If you’re confused about the scheduling of Cleveland State and Cavaliers home games at the same time, you’re probably not alone. After all, the Cavs and Quicken Loans Arena have a deal with CSU that, aside from the Vikings games played at the Q, includes managing event sales and marketing at the Wolstein Center.
Also, the deal was designed so both arenas would be presented to promoters as non-competitive venues, as was outlined in the original press release. Clearly there was a mix-up in the agreement on Monday.
Then again, since Cleveland State’s game against UIC was set up by the Horizon League, this conflict may very well be on the conference itself. After all, the CSU-Quicken Loans Arena deal was announced a week before the conference schedule was released.
While the Horizon League is ultimately in control of that part of the schedule, the start times can be up for debate. Monday’s contest wasn’t the first time the Vikings and the Cavs played on the same day at home, and it won’t be the last. However, tip-off times had been staggered, as was the case for the December 23rd day game between CSU and Bowling Green.

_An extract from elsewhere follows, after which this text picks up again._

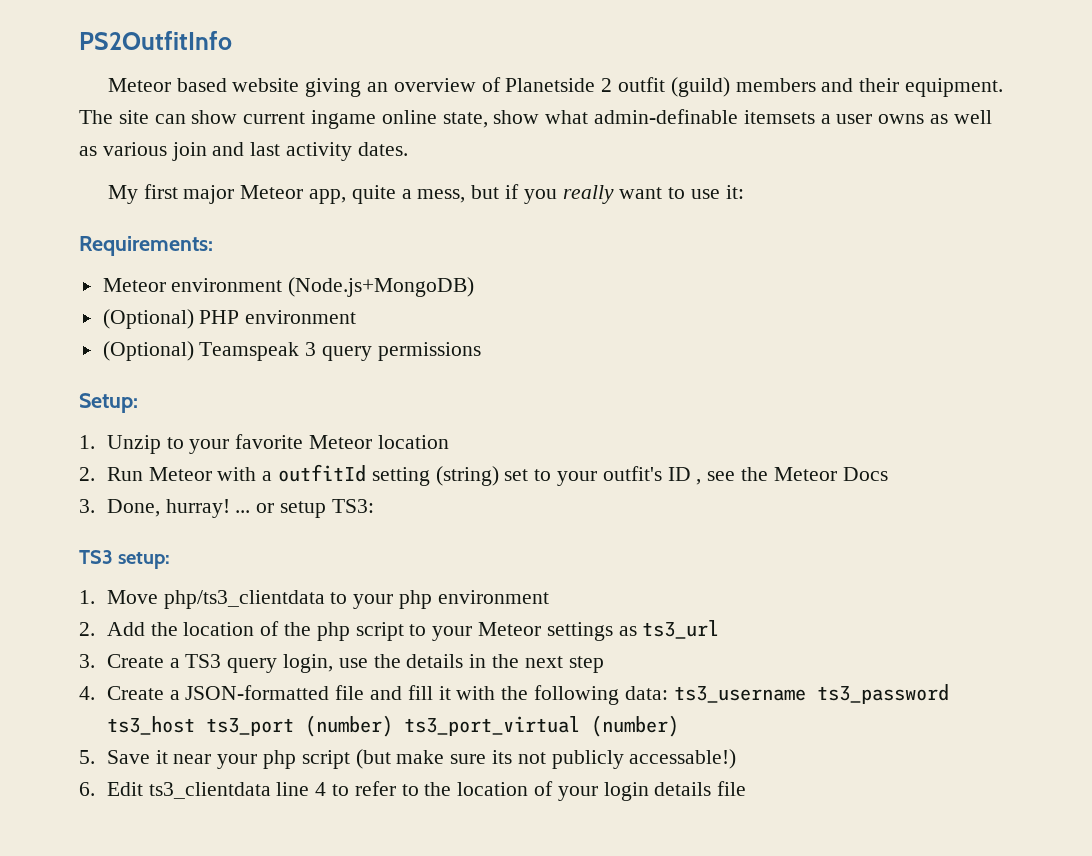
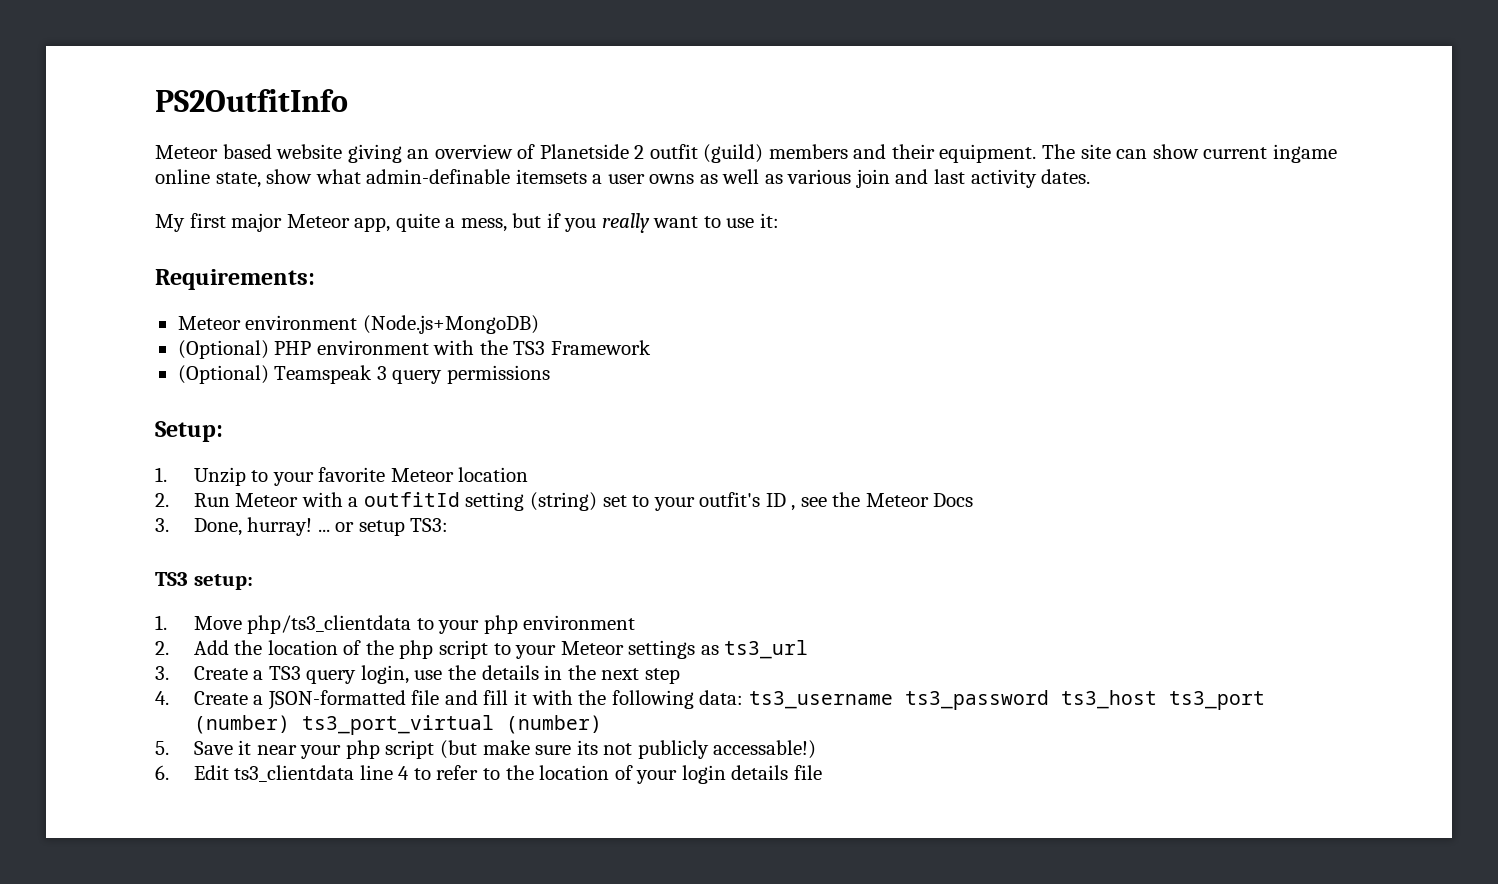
(357, 317) none -> [433,340,651,355] with the TS3 Framework

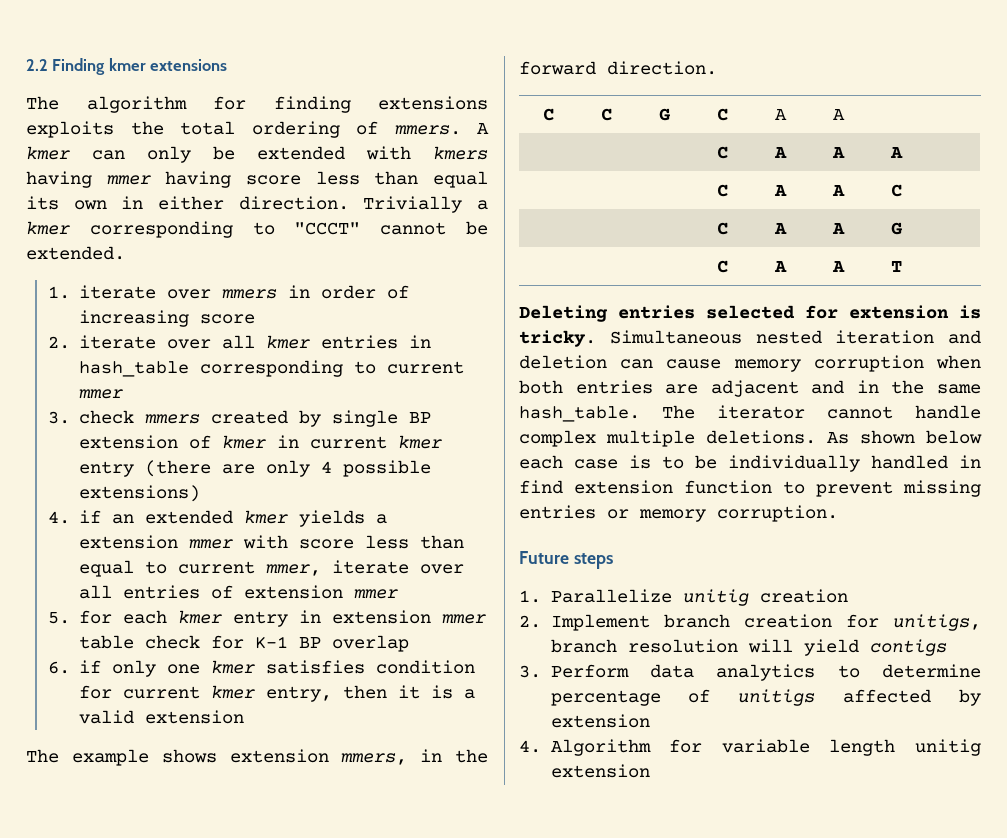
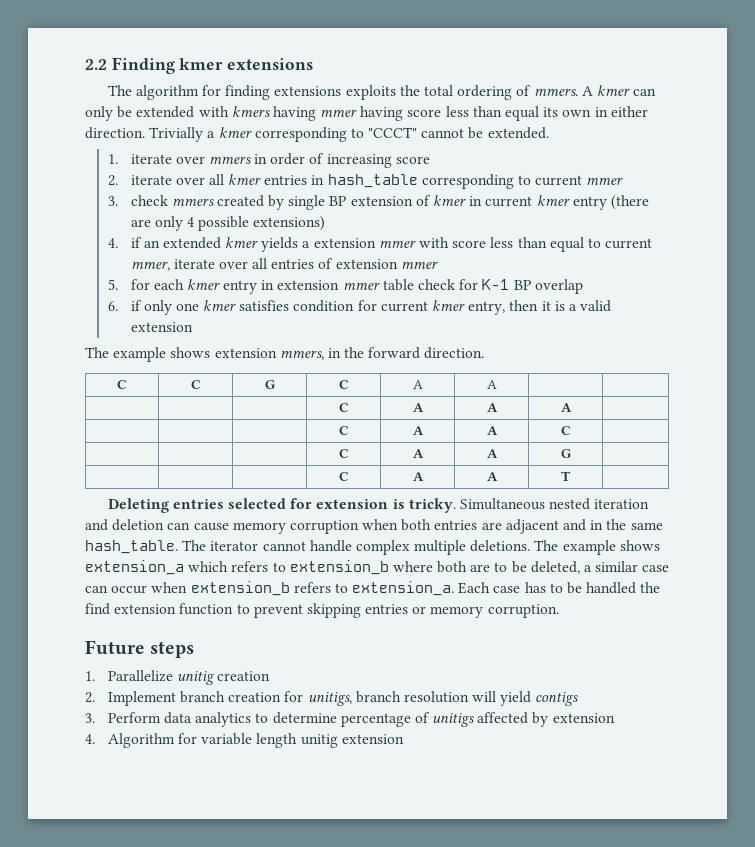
[827,430,982,444] [519,455,981,472] As shown below each case is to be individually handled in -> [534,540,660,555] [85,560,670,575] [85,581,661,596] The example shows extension_a which refers to extension_b where both are to be deleted, a similar case can occur when extension_b refers to extension_a. Each case has to be handled the
[903,480,981,497] missing -> [306,603,361,618] skipping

Arguably, because the Illinois-Chicago contest was slated for a federal holiday (Martin Luther King, Jr. Day), there may have been some discussion about making this game a day game. Obviously, that isn’t what happened here.
With the full partnership in place now, you’d like to hope that this conflict was a fluke and future such conflicts could be avoided in the future. And they should, because as we all know, when Cleveland State goes up against the Cavs, it loses every single time.